Looking through the records that follow, determine how many lines contain "miners" and reply with that number alone.

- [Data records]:
= = = = = = =

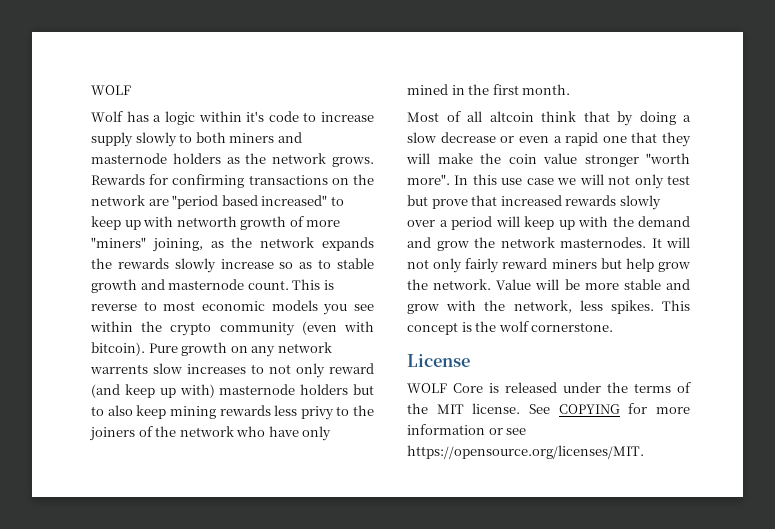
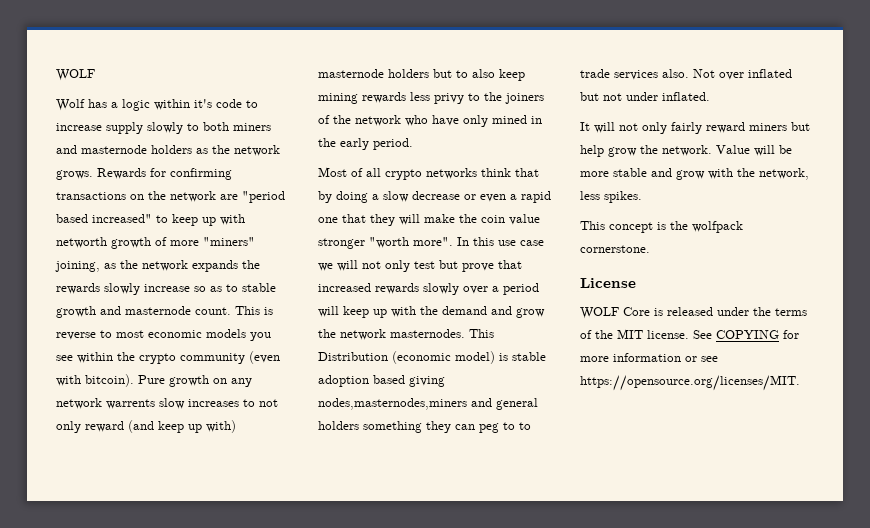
- Pure growth on any network warrents slow increases to not only reward (and keep up with) masternode holders but to also keep mining rewards less privy to the joiners of the network who have only mined in the first month.
+ Pure growth on any network warrents slow increases to not only reward (and keep up with) masternode holders but to also keep mining rewards less privy to the joiners of the network who have only mined in the early period.
- Most of all altcoin think that by doing a slow decrease or even a rapid one that they will make the coin value stronger "worth more".
+ Most of all crypto networks think that by doing a slow decrease or even a rapid one that they will make the coin value stronger "worth more".
- In this use case we will not only test but prove that increased rewards slowly over a period will keep up with the demand and grow the network masternodes. It will not only fairly reward miners but help grow the network.
+ In this use case we will not only test but prove that increased rewards slowly over a period will keep up with the demand and grow the network masternodes. This Distribution (economic model) is stable adoption based giving nodes,masternodes,miners and general holders something they can peg to to trade services also. Not over inflated but not under inflated.
+ It will not only fairly reward miners but help grow the network.
- Value will be more stable and grow with the network, less spikes. This concept is the wolf cornerstone.
+ Value will be more stable and grow with the network, less spikes.
+ This concept is the wolfpack cornerstone.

= = = = = = =

- [SOLUTION]:
3